A hand touched him. From a woman.
“Hey.”
He looked sideways a little.
“How you doing?”
“Okay,” he said.
“Feel any better?”
“I feel okay,” he said.
He watched his coffee and the steam and did not look at her or any of them; he looked down and down at the coffee. He liked the warmth of the smell.
“You could see somebody when they passed by directly in front of you, and only then. Or whichever way you were looking, no other. If a leaf or something floated over your eye, that would be it, forever. Only the leaf. Nothing more; you couldn’t turn.”
“Okay,” he said, holding the coffee, the cup with both his hands.
“Imagine being sentient but not alive. Seeing and even knowing, but not alive. Just looking out. Recognizing but not being alive. A person can die and still go on. Sometimes what looks out at you from a person’s eyes maybe died back in childhood. What’s dead in there still looks out.

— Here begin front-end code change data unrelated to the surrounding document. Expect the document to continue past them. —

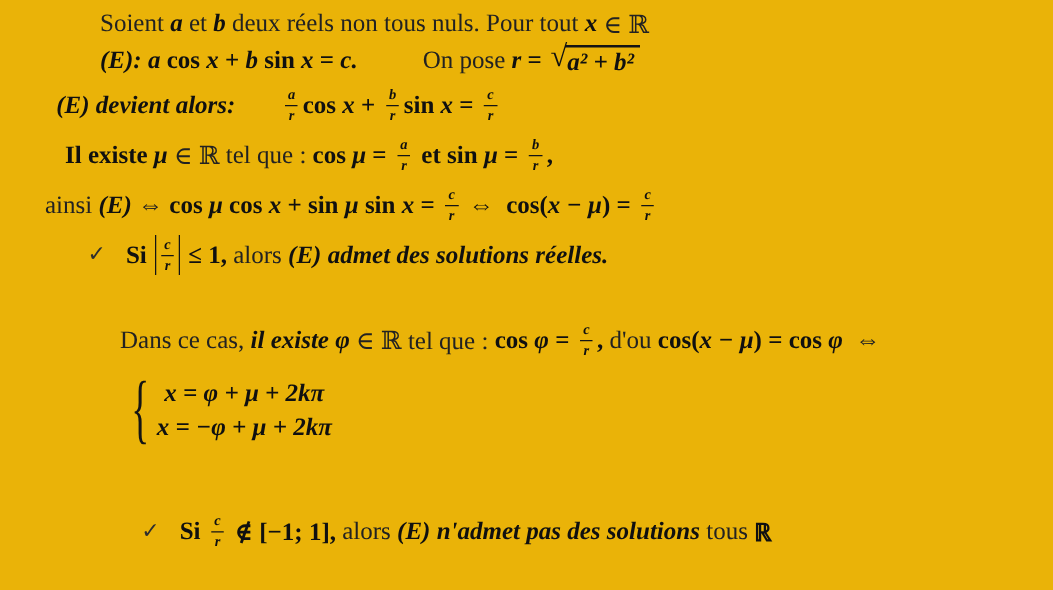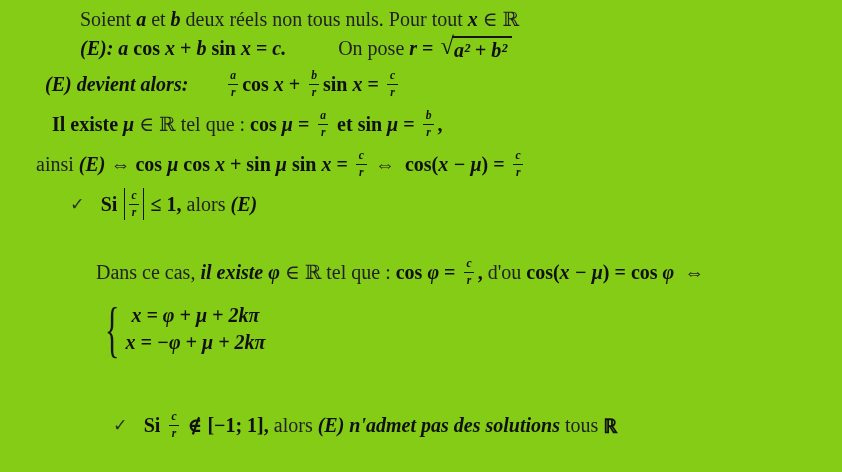--- a/index.html
+++ b/index.html
@@ -6,7 +6,7 @@
   .page {
     position:relative;
     width:842px; height:472px;
-    background:#84cc16;
+    background:#eab308;
     overflow:hidden;
     font-family:"Liberation Serif","DejaVu Serif",serif;
     font-size:20px;

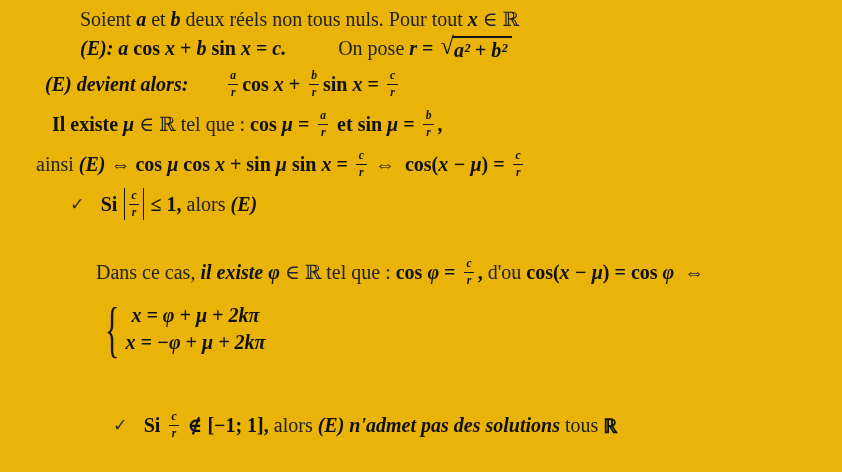--- a/index.html
+++ b/index.html
@@ -85,7 +85,7 @@
   <div class="line l3"><span class="s-bi">(E) </span><span class="s-bi">devient alors:</span><span class="gap-md"></span><span class="frac"><span class="num">a</span><span class="den">r</span></span><span class="s-b">cos </span><span class="s-bi">x</span><span class="s-b"> + </span><span class="frac"><span class="num">b</span><span class="den">r</span></span><span class="s-b">sin </span><span class="s-bi">x</span><span class="s-b"> = </span><span class="frac"><span class="num">c</span><span class="den">r</span></span></div>
   <div class="line l4"><span class="s-b">Il existe </span><span class="s-bi">μ </span><span class="s-r">∈ ℝ </span><span class="s-r">tel que : </span><span class="s-b">cos </span><span class="s-bi">μ</span><span class="s-b"> = </span><span class="frac"><span class="num">a</span><span class="den">r</span></span><span class="s-b"> et </span><span class="s-b">sin </span><span class="s-bi">μ</span><span class="s-b"> = </span><span class="frac"><span class="num">b</span><span class="den">r</span></span><span class="s-b">,</span></div>
   <div class="line l5"><span class="s-r">ainsi </span><span class="s-bi">(E) </span><span class="s-r">⇔ </span><span class="s-b">cos </span><span class="s-bi">μ</span><span class="s-b"> cos </span><span class="s-bi">x</span><span class="s-b"> + sin </span><span class="s-bi">μ</span><span class="s-b"> sin </span><span class="s-bi">x</span><span class="s-b"> = </span><span class="frac"><span class="num">c</span><span class="den">r</span></span><span class="s-b"> ⇔  </span><span class="s-b">cos(</span><span class="s-bi">x − μ</span><span class="s-b">) = </span><span class="frac"><span class="num">c</span><span class="den">r</span></span></div>
-  <div class="line l6"><span class="s-check">✓</span><span class="s-b">Si </span><span class="abswrap"><span class="frac"><span class="num">c</span><span class="den">r</span></span></span><span class="s-b"> ≤ 1,</span><span class="s-r"> alors </span><span class="s-bi">(E) </span></div>
+  <div class="line l6"><span class="s-check">✓</span><span class="s-b">Si </span><span class="abswrap"><span class="frac"><span class="num">c</span><span class="den">r</span></span></span><span class="s-b"> ≤ 1,</span><span class="s-r"> alors </span><span class="s-bi">(E) </span><span class="s-bi">admet des solutions réelles.</span></div>
   <div class="line l7"><span class="s-r">Dans ce cas, </span><span class="s-bi">il existe φ </span><span class="s-r">∈ ℝ tel que : </span><span class="s-b">cos </span><span class="s-bi">φ </span><span class="s-b">= </span><span class="frac"><span class="num">c</span><span class="den">r</span></span><span class="s-b">, </span><span class="s-r">d'ou </span><span class="s-b">cos(</span><span class="s-bi">x − μ</span><span class="s-b">) = cos </span><span class="s-bi">φ </span><span class="s-r"> ⇔</span></div>
   <div class="line l8"><span class="system"><span class="brace">{</span><span class="sys-rows"><span class="sys-row">x = φ + μ + 2kπ</span><span class="sys-row">x = −φ + μ + 2kπ</span></span></span></div>
   <div class="line l9"><span class="s-check">✓</span><span class="s-b">Si </span><span class="frac"><span class="num">c</span><span class="den">r</span></span><span class="s-b"> ∉ [−1; 1],</span><span class="s-r"> alors </span><span class="s-bi">(E) </span><span class="s-bi">n'admet pas des solutions </span><span class="s-r">tous </span><span class="s-b">ℝ</span></div>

It’s not just the body looking at you with nothing in it; there’s still something in there but it died and just keeps on looking and looking; it can’t stop looking.”

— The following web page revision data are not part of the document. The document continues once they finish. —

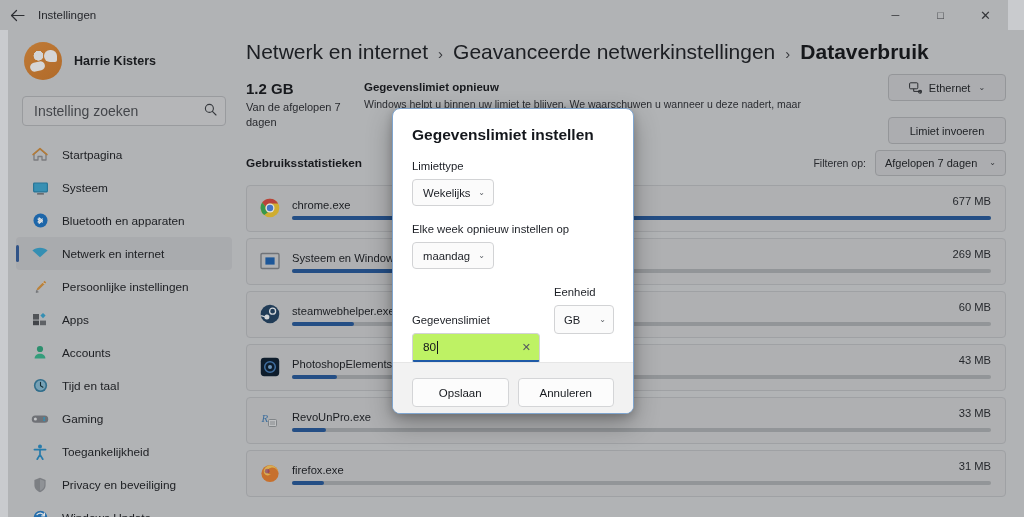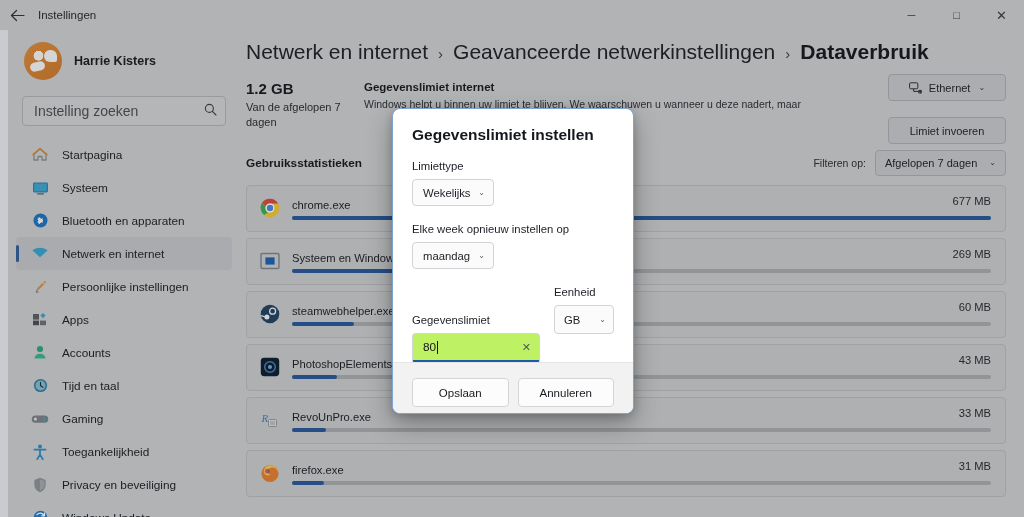--- a/index.html
+++ b/index.html
@@ -24,7 +24,7 @@
 
   
   .titlebar {
-    position: absolute; top: 0; left: 0; right: 0; height: 30px;
+    position: absolute; top: 0; left: 0; right: 16px; height: 30px;
     display: flex; align-items: center;
     background: #c9cbce;
   }

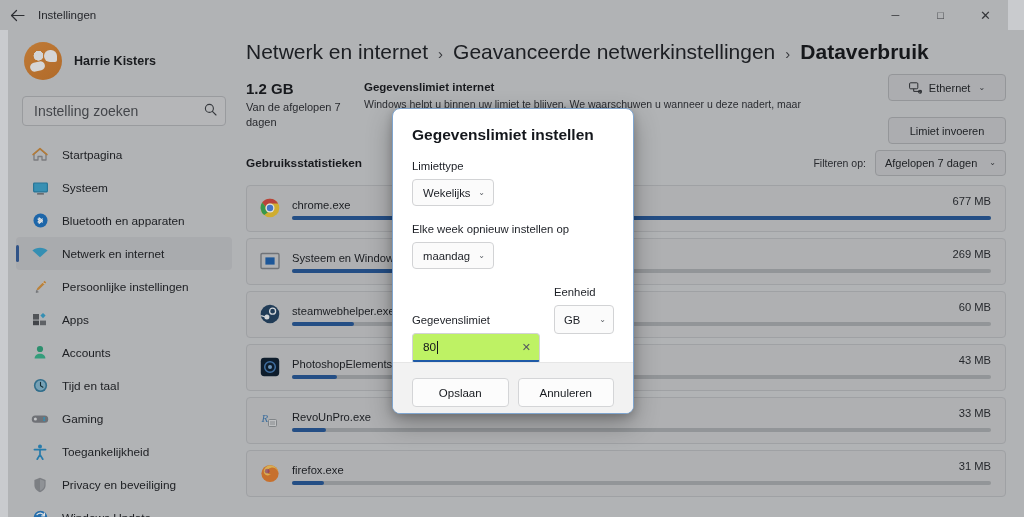--- a/index.html
+++ b/index.html
@@ -486,7 +486,7 @@
           <div class="sum-sub">Van de afgelopen 7 dagen</div>
         </div>
         <div class="sum-mid">
-          <div class="sum-title">Gegevenslimiet internet</div>
+          <div class="sum-title">Gegevenslimiet opnieuw</div>
           <div class="sum-desc">Windows helpt u binnen uw limiet te blijven. We waarschuwen u wanneer u deze nadert, maar</div>
         </div>
         <div class="sum-right">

Another person said, “That’s what it means to die, to not be able to stop looking at whatever’s in front of you. Some darn thing placed directly there, with nothing you can do about it such as selecting anything or changing anything. You can only accept what’s put there as it is.”
“How’d you like to gaze at a beer can throughout eternity? It might not be so bad. There’d be nothing to fear.”
Before dinner, which was served to them in the dining room, they had Concept time. Several Concepts were put on the blackboard by different staff members and discussed.
He sat with his hands folded in his lap, watching the floor and listening to the big coffee urn heating up; it went whoopwhoop, and the sound frightened him.
“Living and unliving things are exchanging properties.”
Seated here and there on folding chairs, everyone discussed that. They seemed familiar with the Concept. Evidently these were parts of New-Path’s way of thought, perhaps even memorized and then thought about again and again. Whoop-whoop.
“The drive of unliving things is stronger than the drive of living things.”
They talked about that. Whoop-whoop. The noise of the coffee urn got louder and louder and scared him more, but he did not move or look; he sat where he was, listening. It was hard to hear what they were saying, because of the urn.
“We are incorporating too much unliving drive within us. And exchanging—Will somebody go look at that damn coffeepot to see why it’s doing that?”
There was a break while someone examined the coffee urn. He sat staring down, waiting.
“I’ll write this again. ‘We are exchanging too much passive life for the reality outside us.’ ”
They discussed that. The coffee urn became silent, and they trooped over to get coffee.
“Don’t you want some coffee?” A voice behind him, touching him. “Ned? Bruce? What’s his name—Bruce?”
“Okay.” He got up and followed them to the coffee urn. He waited his turn. They watched as he put cream and sugar into his cup. They watched him return to his chair, the same one; he made certain he found it again, to reseat himself and go on listening. The warm coffee, its steam, made him feel good.
“Activity does not necessarily mean life. Quasars are active. And a monk meditating is not inanimate.”
He sat looking at the empty cup; it was a china mug. Turning it over, he discovered printing on the bottom, and cracked glaze. The mug looked old, but it had been made in Detroit.